_What this task involves_
A complete response lists each line of the data below that includes the word "available".

Edit tracking data:

- - - - - - -

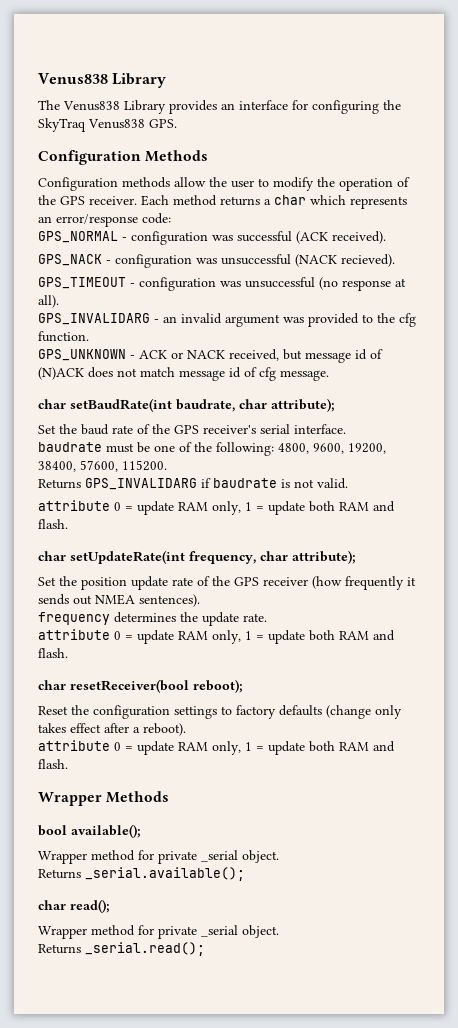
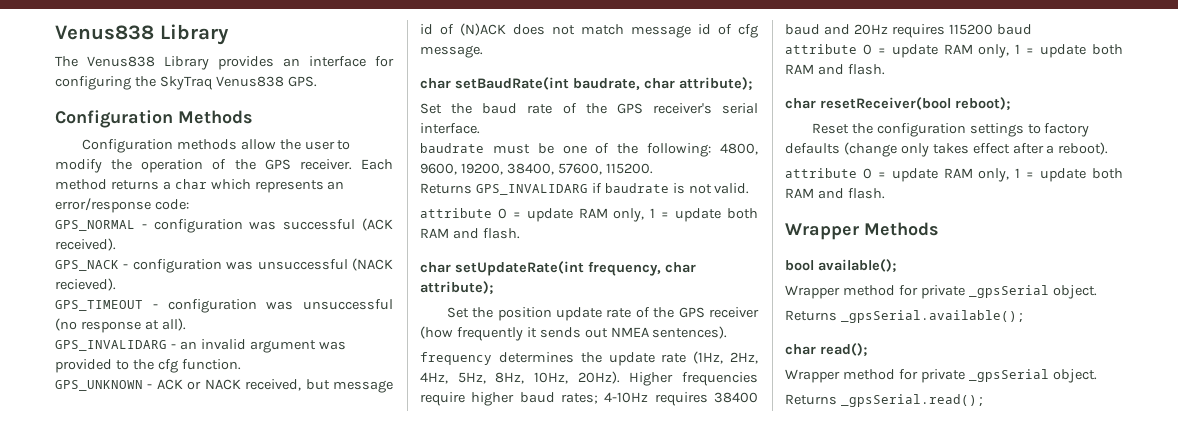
[243,613,267,622] rate. -> [661,351,758,364] [420,371,758,386] [420,392,758,406] [785,24,1032,38] rate (1Hz, 2Hz, 4Hz, 5Hz, 8Hz, 10Hz, 20Hz). Higher frequencies require higher baud rates; 4-10Hz requires 38400 baud and 20Hz requires 115200 baud
[201,850,279,863] [38,867,245,881] _serial object. // Returns _serial.available(); -> [968,285,1097,299] [785,310,1025,323] _gpsSerial object. // Returns _gpsSerial.available();
[201,925,279,938] [38,942,205,956] _serial object. // Returns _serial.read(); -> [968,369,1097,383] [785,394,985,407] _gpsSerial object. // Returns _gpsSerial.read();

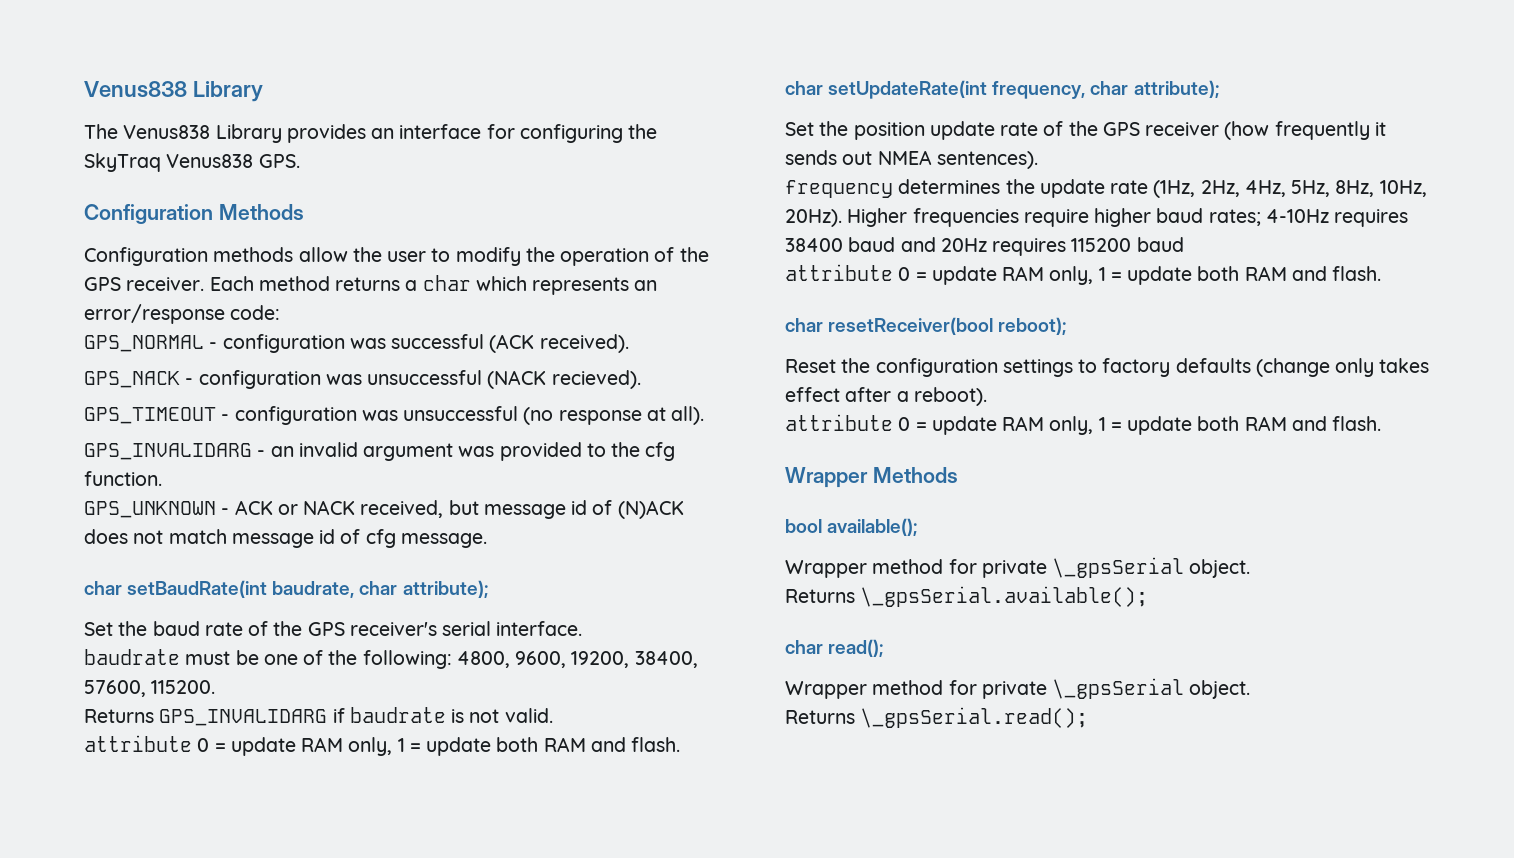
[968,285,1097,299] [785,310,1025,323] _gpsSerial object. // Returns _gpsSerial.available(); -> [1052,557,1251,578] [785,586,1149,607] \_gpsSerial object. // Returns \_gpsSerial.available();
[968,369,1097,383] [785,394,985,407] _gpsSerial object. // Returns _gpsSerial.read(); -> [1052,678,1251,699] [785,707,1089,728] \_gpsSerial object. // Returns \_gpsSerial.read();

- - - - - - -

_Response area_
[201,850,279,863] [38,867,245,881] _serial object. // Returns _serial.available(); -> [968,285,1097,299] [785,310,1025,323] _gpsSerial object. // Returns _gpsSerial.available();
[968,285,1097,299] [785,310,1025,323] _gpsSerial object. // Returns _gpsSerial.available(); -> [1052,557,1251,578] [785,586,1149,607] \_gpsSerial object. // Returns \_gpsSerial.available();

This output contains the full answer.